Le temps de vacances estivales, plusieurs générations d’une famille se retrouvent dans une maison au milieu des bois. L’endroit respire une sérénité qui n’est pas celle des êtres et de leurs relations. Le thème de la famille, les tonalités naturalistes, la mise en scène patiente et posée : on retrouve tous les ingrédients qui font la vitalité et l’intérêt de nombreux films venus d’Allemagne, dont le remarquable Septième ciel d’Andreas Dresen en novembre. Bien que mené avec soin, Ferien peine toutefois à surprendre et, de ce fait, à convaincre pleinement.
Le premier personnage à être introduit est l’espace du film : une maison coquette perdue dans les bois avec un splendide jardin entretenu avec amour. On le découvre vide, juste peuplé des gazouillis des oiseaux et des murmures de la nature. Puis le réalisateur y intègre les êtres. Essayons de faire simple… Il s’agit du refuge d’Anna et de son second mari Robert. Leur fils Max sort de l’adolescence et papillonne avec la jolie Zoé. Arrive Laura, fille d’Anna issue d’un premier mariage, accompagnée de son époux Paul et de ses deux enfants. Et ce n’est pas tout, un coup de fil de mauvais augure nous apprend que la mère d’Anna est malade ; la voici qui déboule. Ce n’est qu’au bout d’une dizaine de minutes, après cette mise en place, que le générique est lancé avec un élégant travelling arrière. Jeunes, conquérants et sûrs de leur amour, Max et sa copine baignent dans une lumière rasante de fin de journée et parcourent amoureusement une route de campagne en mob.

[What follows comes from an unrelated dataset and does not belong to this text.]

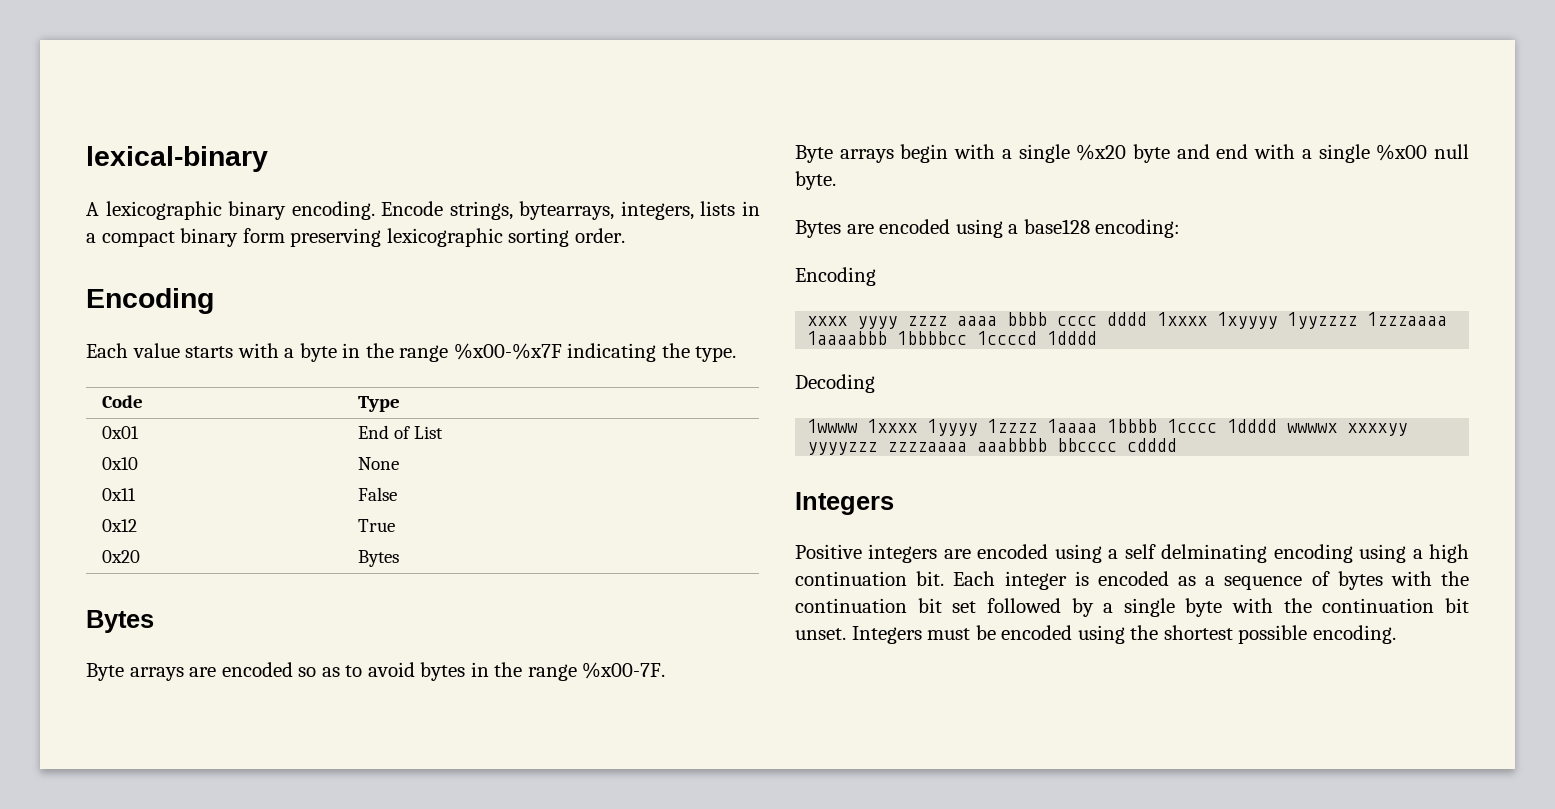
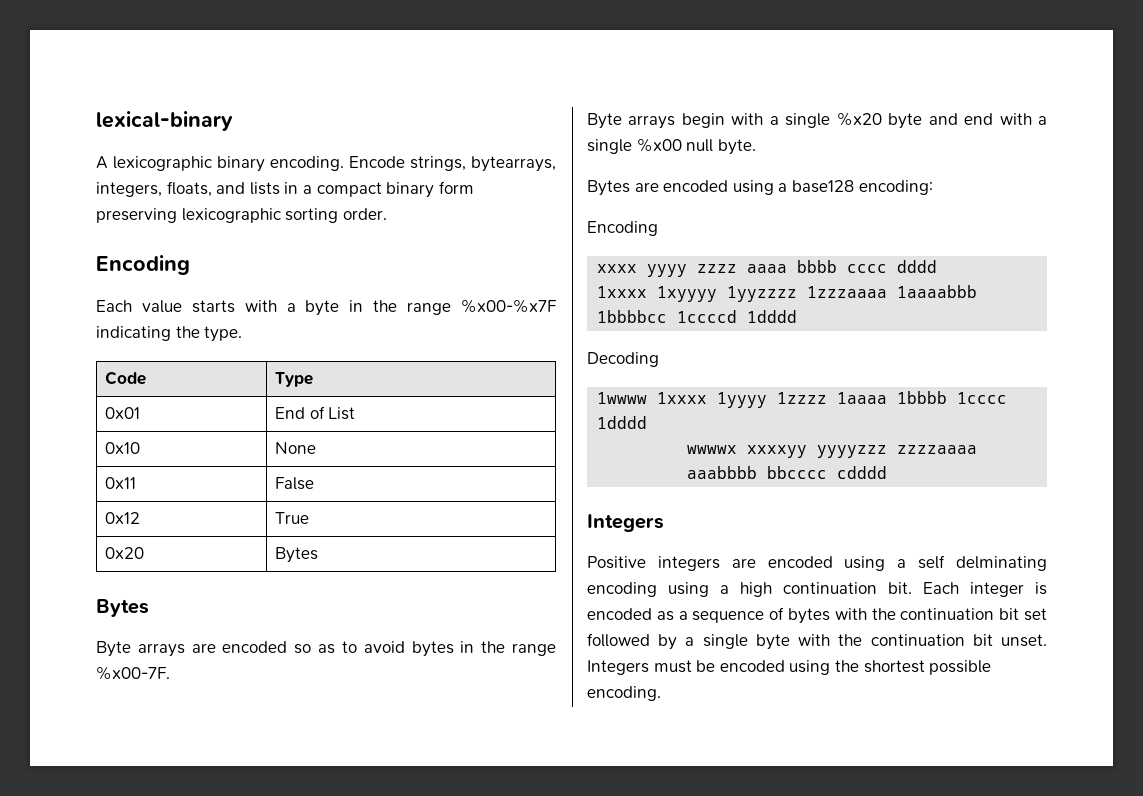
(694, 210) none -> [166,181,246,197] floats, and
(1148, 319) none -> (938, 266) //
(1278, 426) none -> (648, 422) //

Les protagonistes se retrouvent sans haine apparente mais sans euphorie ni chaleur. Ils ne sont pas réunis dans le même cadre, ils évoluent dans des espaces dissociés, à la fois dans le même lieu et isolés dans celui-ci. Les deux jeunes enfants vadrouillent gaiement dans la nature, le malaise est perceptible entre Laura et Paul, Robert et Anna cohabitent plus qu’ils ne forment un couple, la grand-mère glisse lentement mais sûrement vers la mort. Chacun est aux prises avec ses propres tourments, petits ou grands. Avec des ressorts dramatiques très économiques, Thomas Arslan distille quelques signes qui ne trompent pas : cette famille n’est en rien un noyau solidaire, il s’agit plutôt d’une constellation éclatée. Et voilà que même les deux jeunes tourtereaux s’engueulent. La lumière est solaire mais changeante, comme un miroir tendu aux personnages Et pendant ce temps-là, le vent fait frémir les herbes hautes et les feuilles des arbres dans des plans récurrents qui créent un contrepoint un peu systématique.
Les malaises personnels ou interpersonnels de chacun installés, il s’agit ensuite d’un petit théâtre cruel où les personnages se débattent. Laura a rencontré quelqu’un. Paul est trimballé de chambre en chambre, son matelas sous le bras, comme un enfant qui irait se construire une cabane. Et voici que Sophie, la sœur de Laura perdue de vue, vient assister la grand-mère dans la mort. Et qu’un plan malicieux semble annoncer une idylle potentielle entre elle et Paul. Et l’on apprend qu’Anna est toujours amoureuse de son premier mari. Sexagénaires, tout juste sortis de l’adolescence ou quadragénaires, on est en présence de personnages qui prennent conscience de la réduction des possibles dans une vie qui avance inexorablement. Le temps des vacances, temps suspendu par excellence, apparaît comme favorable à ces virages existentiels. Les protagonistes aimeraient bien se rendre heureux, eux-mêmes et pourquoi pas les autres, mais ne savent pas du tout comment s’y prendre. Ni comédie familiale cruelle, ni drame étouffant, Ferien est mené avec tranquillité et calme, de manière presque sage. Un peu trop, même si on pourrait considérer cela comme une sorte d’originalité.